Oldenburg - Sport und Kultur haben eines gemeinsam: Die Supertalente, die großen Spieler, gehen dahin, wo die Kohle stimmt: im Fußball zu Liverpool, nach München, Mailand und Madrid. Wer da als finanziell schwächerer Verein mithalten will, muss seine Scouts losschicken, die Szene weltweit beobachten und zuschlagen, wenn sich eine günstige Gelegenheit ergibt. Dass das in der Kultur nicht anders läuft, davon plauderte Generalintendant Christian Firmbach als Moderator der Eröffnungsgala der neuen Spielzeit am Oldenburgischen Staatstheater. Immerhin kann Oldenburg so weit mithalten, dass hochwertige Produktionen nicht nur das eigene Publikum erreichen, sondern auch auswärts Anerkennung finden.
Von insgesamt 35 Premieren in der neuen Saison konnten selbstverständlich nur einige Probehäppchen serviert werden, aber das gleich mit durchschlagendem Erfolg: Ob Hein Godenwinds mitreißendes Shanty-Medley oder die Arie der Amina „Ah, non credea mirarti“ aus Vincenzo Bellinis Oper „La Sonnambula“: Das Publikum war allen Formaten und Einzelleistungen gegenüber aufgeschlossen und applaudierte besonders heftig.

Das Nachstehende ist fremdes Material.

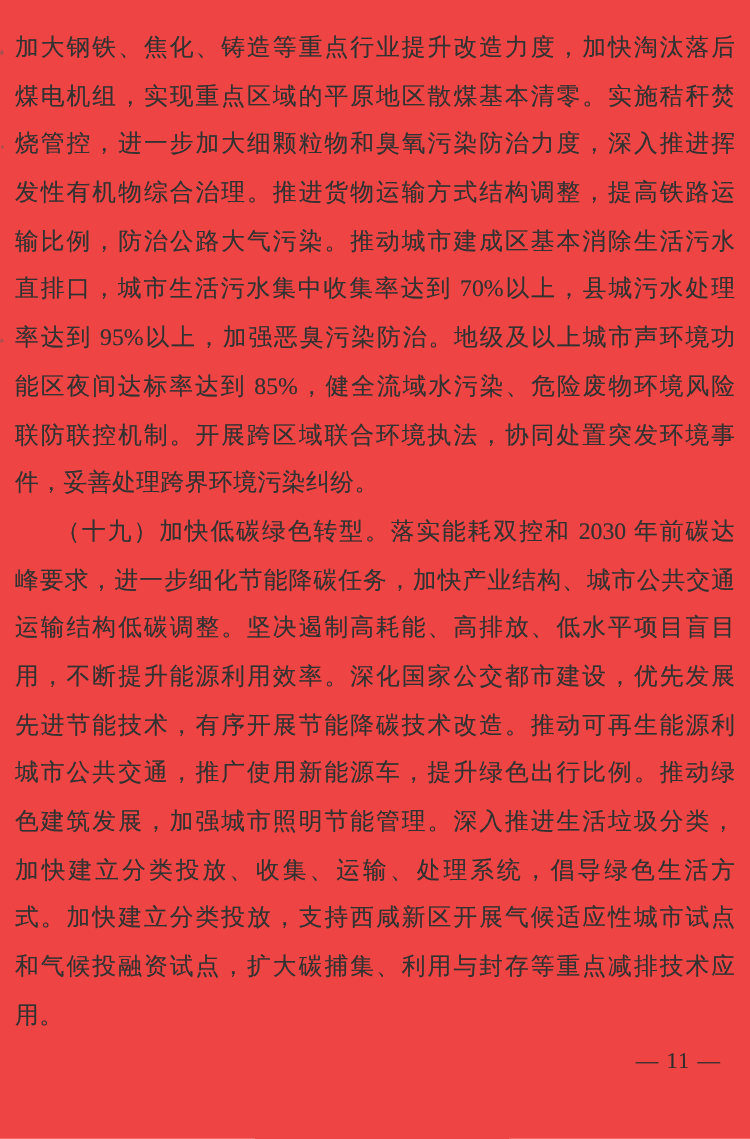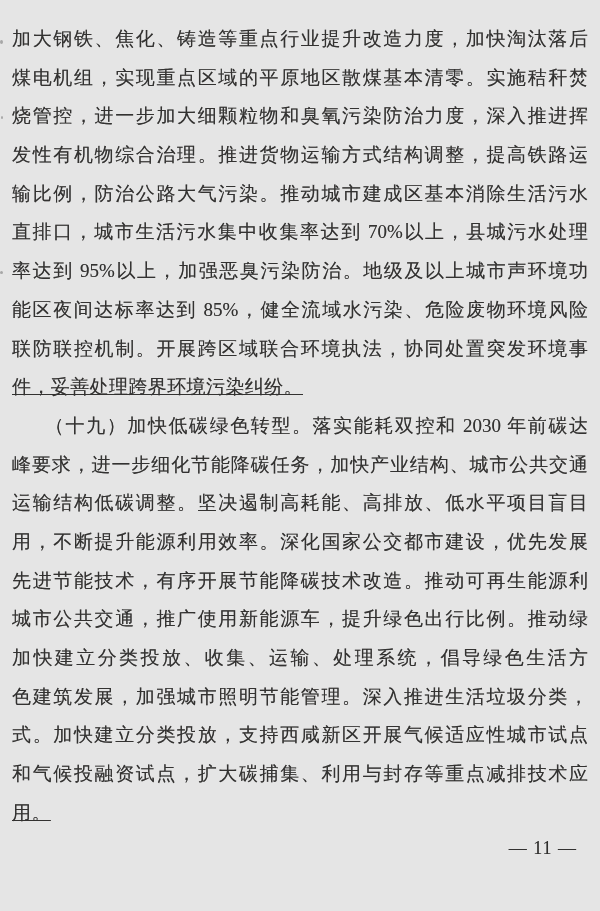--- a/index.html
+++ b/index.html
@@ -11,7 +11,7 @@
   .page {
     position: relative;
     width: 600px; height: 911px;
-    background: #e5e5e5;
+    background: #ef4444;
     overflow: hidden;
   }
   .text-block {

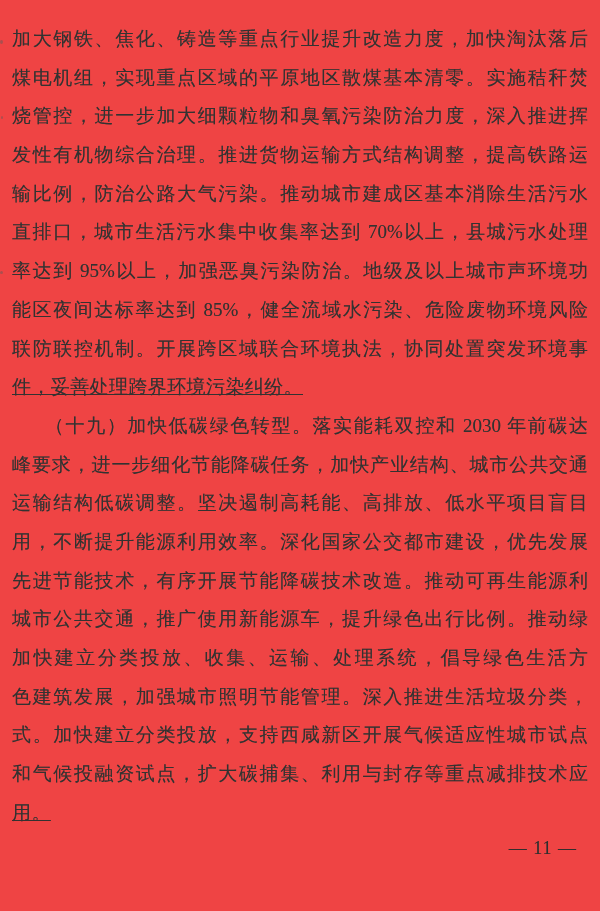--- a/index.html
+++ b/index.html
@@ -36,7 +36,6 @@
     text-align: right;
     text-align-last: left;
     letter-spacing: 0.4px;
-    text-decoration: underline;
   }
   .page-number {
     position: absolute;

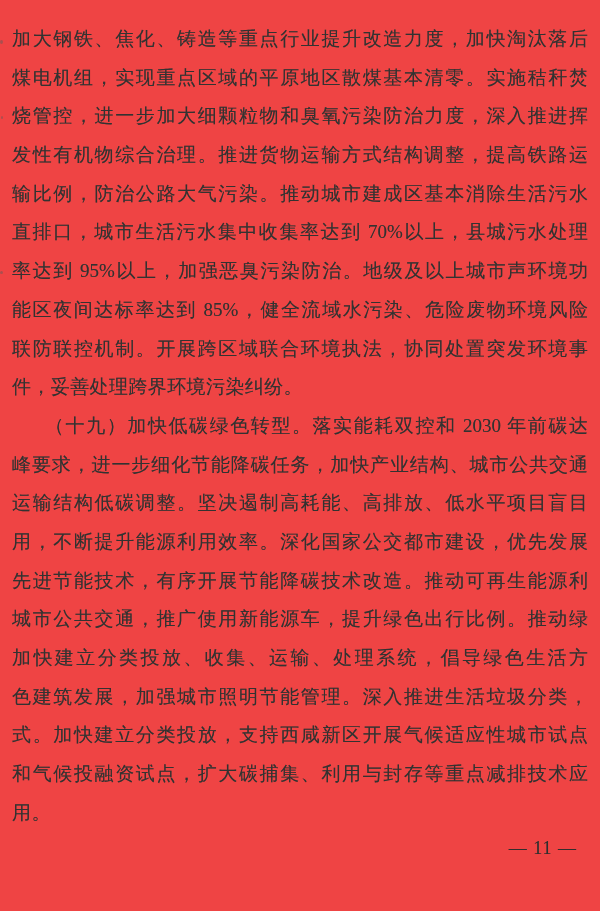--- a/index.html
+++ b/index.html
@@ -82,8 +82,8 @@
     <div class="line">用，不断提升能源利用效率。深化国家公交都市建设，优先发展</div>
     <div class="line">先进节能技术，有序开展节能降碳技术改造。推动可再生能源利</div>
     <div class="line">城市公共交通，推广使用新能源车，提升绿色出行比例。推动绿</div>
+    <div class="line">色建筑发展，加强城市照明节能管理。深入推进生活垃圾分类，</div>
     <div class="line">加快建立分类投放、收集、运输、处理系统，倡导绿色生活方</div>
-    <div class="line">色建筑发展，加强城市照明节能管理。深入推进生活垃圾分类，</div>
     <div class="line">式。加快建立分类投放，支持西咸新区开展气候适应性城市试点</div>
     <div class="line">和气候投融资试点，扩大碳捕集、利用与封存等重点减排技术应</div>
     <div class="line para-last">用。</div>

Um bei der das Gala-Programm abschließenden Arie, gesungen von Sooyeon Lee, zu bleiben: Die intensive, ausdrucksstarke Arie wurde ebenso sinnlich wie eindringlich gesungen, die vielfältigen Stimmungen und Brüche sehr genau von der Sängerin und dem prächtig aufspielenden Staatsorchester nachgezeichnet. Die anschließenden Bravo-Rufe waren berechtigt.
Das Debüt der aus Kasachstan stammenden Sopranistin Lada Kyssy, die das Lied an den Mond aus der Oper „Rusalka“ sang, ließ erahnen, welche Qualität die neuen Mitspielerinnen und Mitspieler mitbringen. Elena Harsányi, ein weiterer Neuzugang, sang eine Arie der Pamina aus Mozarts „Zauberflöte“. Auch sie wurde bei ihrem Oldenburger Einstand mit einem warmen Applaus empfangen.

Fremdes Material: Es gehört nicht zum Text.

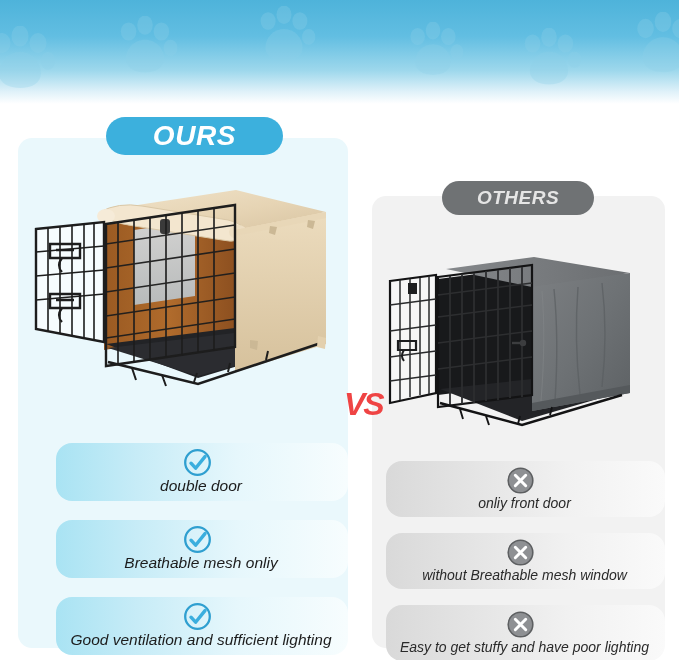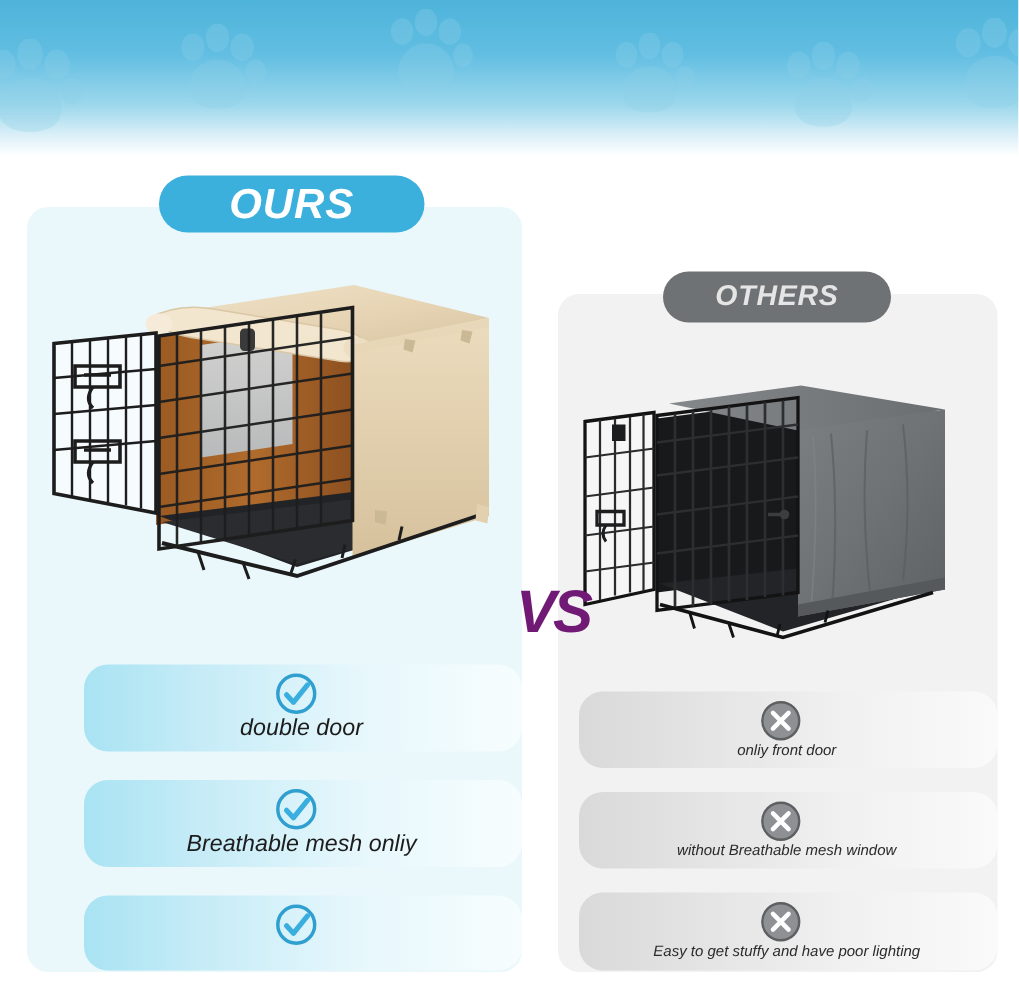--- a/index.html
+++ b/index.html
@@ -90,10 +90,10 @@
   #vs-label {
     position: absolute;
     left: 344px; top: 386px;
-    font-size: 40px;
+    font-size: 32px;
     font-weight: bold;
     font-style: italic;
-    color: #701a75;
+    color: #ef4444;
     letter-spacing: -2px;
     z-index: 7;
   }

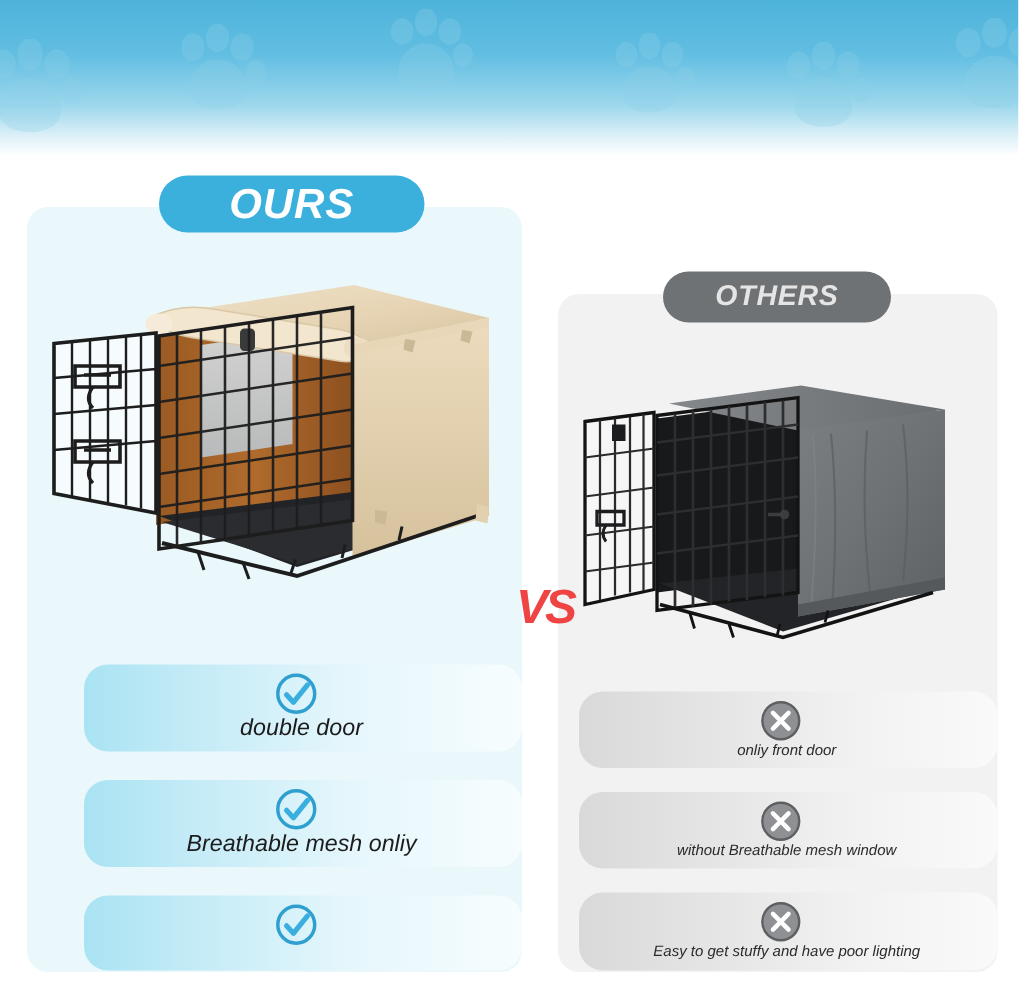--- a/index.html
+++ b/index.html
@@ -137,7 +137,7 @@
     line-height: 1.22;
   }
   #ours-features .feat-text { font-size: 15.5px; }
-  #others-features .feat-text { font-size: 10px; color: #2a2a2a; }
+  #others-features .feat-text { font-size: 14px; color: #2a2a2a; }
 </style>
 </head>
 <body>

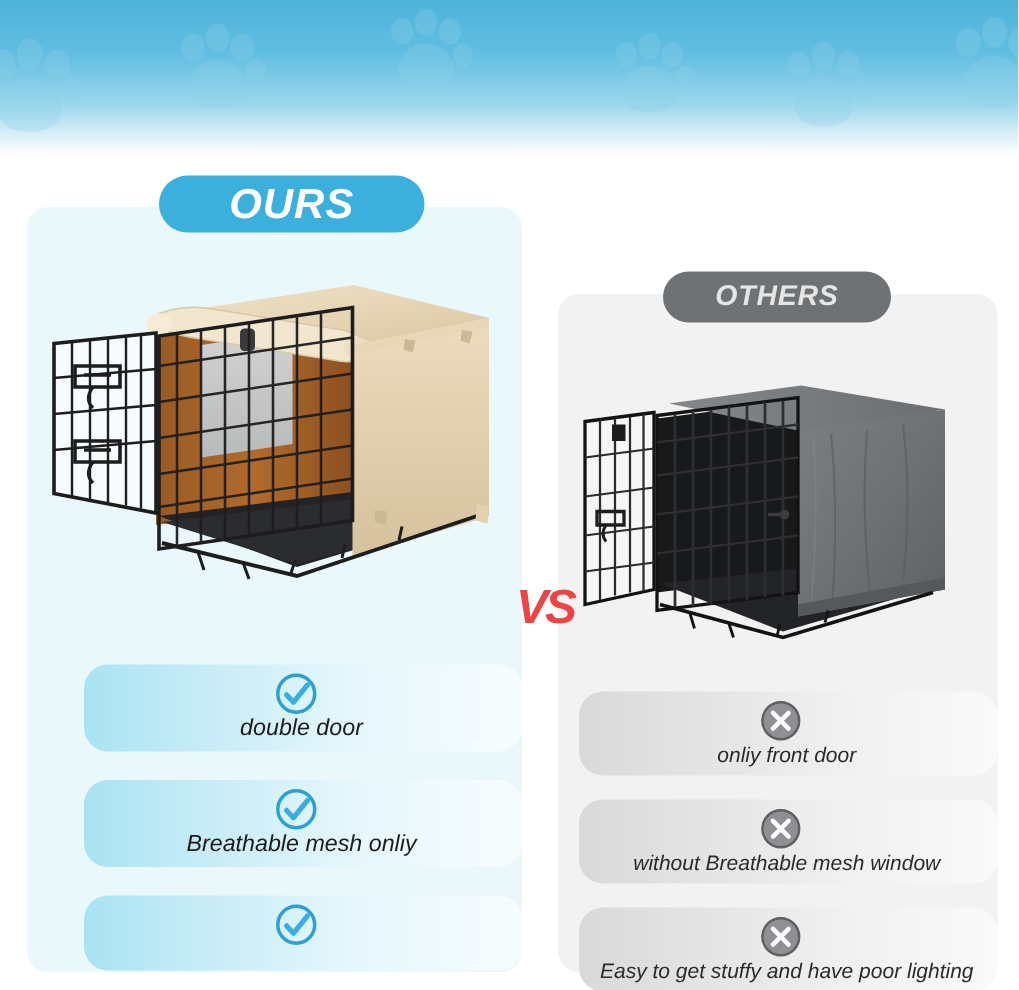--- a/index.html
+++ b/index.html
@@ -324,6 +324,7 @@
           <path d="M8 15.2 l4.6 5 L22 8.6" fill="none" stroke="#3aaede" stroke-width="3.4" stroke-linecap="round" stroke-linejoin="round"></path>
         </svg>
     </span>
+    <span class="feat-text">Good ventilation and sufficient lighting</span>
   </div>
 </div>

Zu den Neuen am Theater gehört Manuel Thielen, der den „Monolog des Narren“, frei nach Grillparzers „Medea“, mit viel Bühnenpräsenz inszenierte. Zum bunten und vergnüglichen Potpourri von insgesamt 13 Appetithäppchen gehörten aber auch Duftmarken der etablierten Größen: Hier muss unbedingt die lebendige und kraftvolle Arie des Prinzen aus Dvoraks Oper „Rusalka“ genannt werden, die Zoltan Nyári sang.
Nian Wang, Mezzosopranistin aus China, sang die Wutarie aus Händels Oper „Serse“ so griffig, genau und technisch überragend, die Koloraturen so gekonnt und perfekt, dass das Oldenburger Publikum an ihr noch viel Freude haben wird.